Version difference data
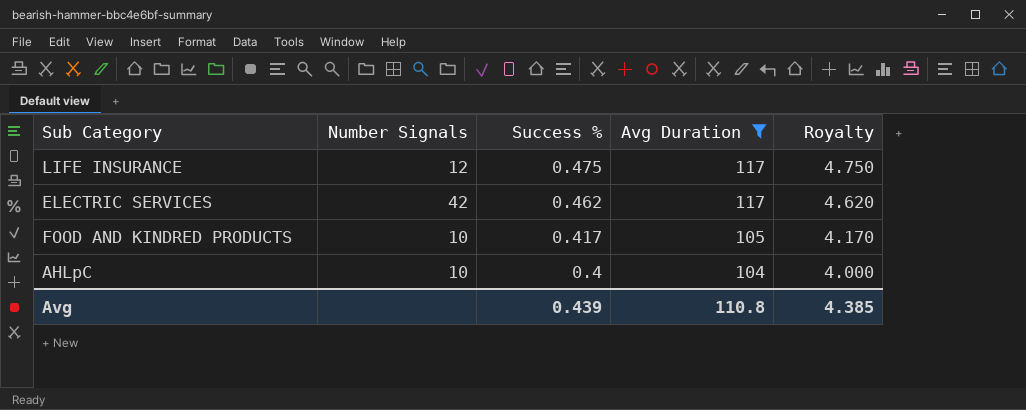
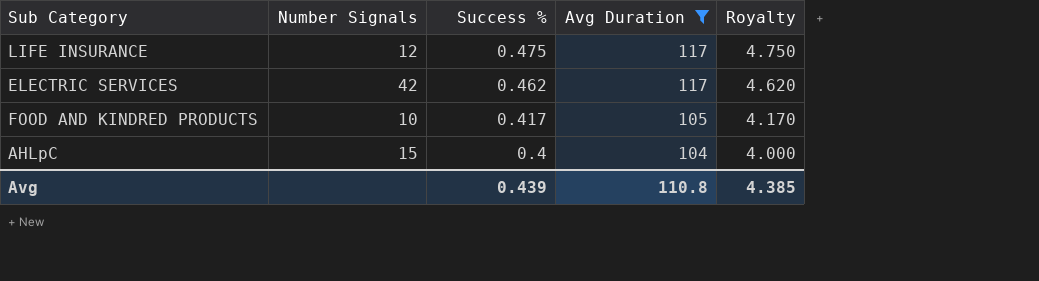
AHLpC | Number Signals: 10 -> 15

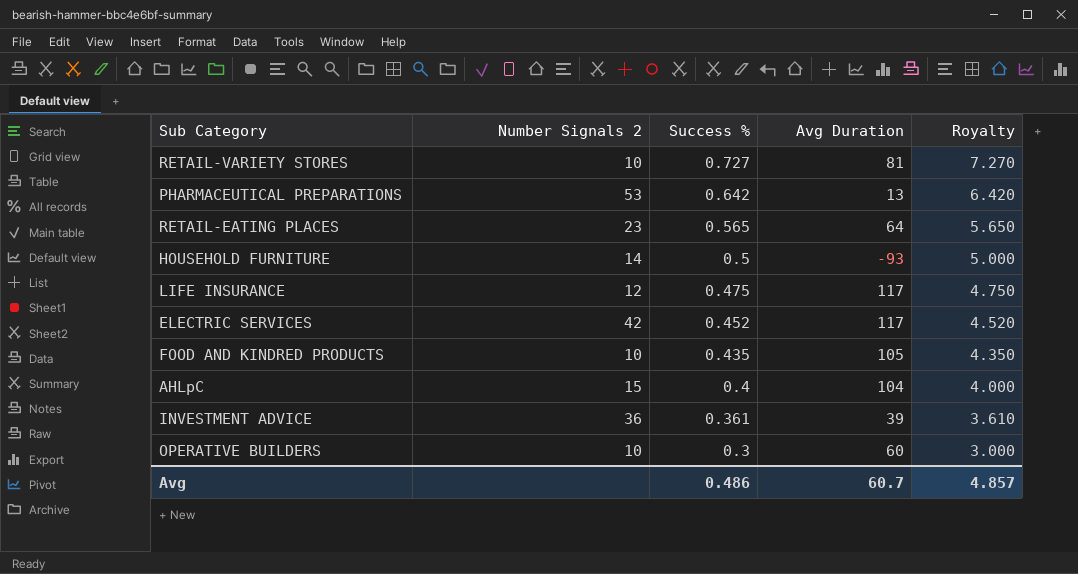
filter: Avg Duration >= 104 -> none
column name: Number Signals -> Number Signals 2
ELECTRIC SERVICES | Success %: 0.462 -> 0.452
ELECTRIC SERVICES | Royalty: 4.620 -> 4.520
FOOD AND KINDRED PRODUCTS | Success %: 0.417 -> 0.435
FOOD AND KINDRED PRODUCTS | Royalty: 4.170 -> 4.350
Avg | Success %: 0.439 -> 0.486
Avg | Avg Duration: 110.8 -> 60.7
Avg | Royalty: 4.385 -> 4.857

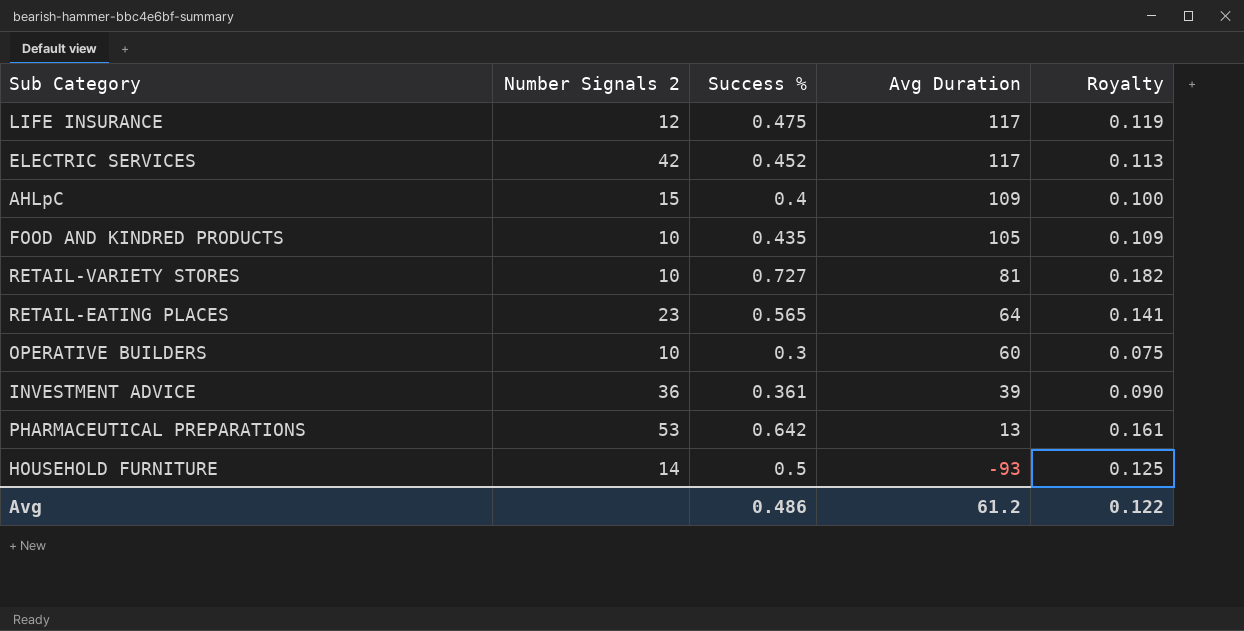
row order: Success % descending -> Avg Duration descending
column Royalty | formula: [Success %] * 10 -> [Success %] * 0.25
AHLpC | Avg Duration: 104 -> 109
Avg | Avg Duration: 60.7 -> 61.2
Avg | Royalty: 4.857 -> 0.122

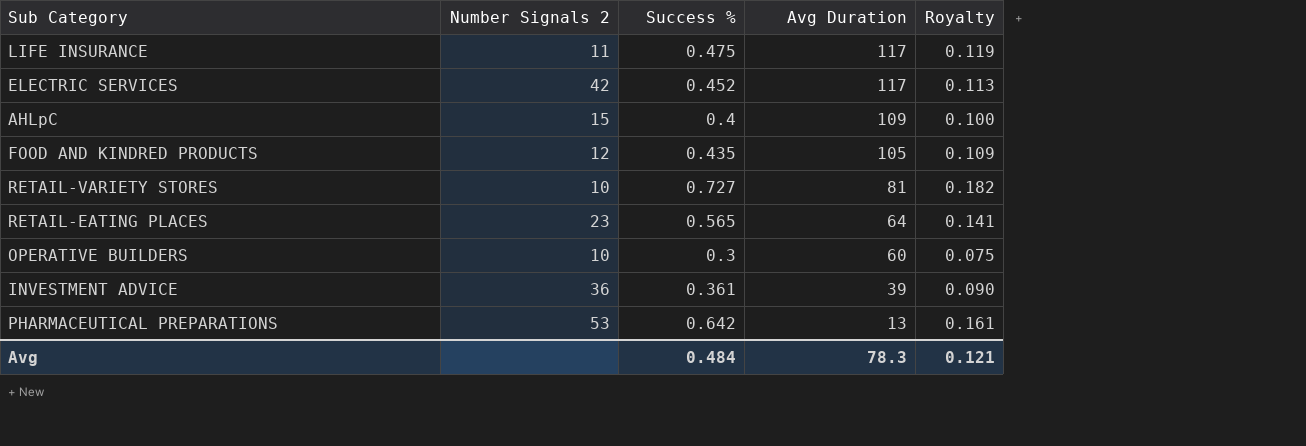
row HOUSEHOLD FURNITURE: 14 | 0.5 | -93 | 0.125 -> none
LIFE INSURANCE | Number Signals 2: 12 -> 11
FOOD AND KINDRED PRODUCTS | Number Signals 2: 10 -> 12
Avg | Success %: 0.486 -> 0.484
Avg | Avg Duration: 61.2 -> 78.3
Avg | Royalty: 0.122 -> 0.121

DESCRIPTION OF THE TASK
Pictures should not appear in the copy. Write out exactly the lines above from the first one through the line that contains "FOOD AND KINDRED PRODUCTS | Royalty: 4.170".

TASK RESULT
AHLpC | Number Signals: 10 -> 15

filter: Avg Duration >= 104 -> none
column name: Number Signals -> Number Signals 2
ELECTRIC SERVICES | Success %: 0.462 -> 0.452
ELECTRIC SERVICES | Royalty: 4.620 -> 4.520
FOOD AND KINDRED PRODUCTS | Success %: 0.417 -> 0.435
FOOD AND KINDRED PRODUCTS | Royalty: 4.170 -> 4.350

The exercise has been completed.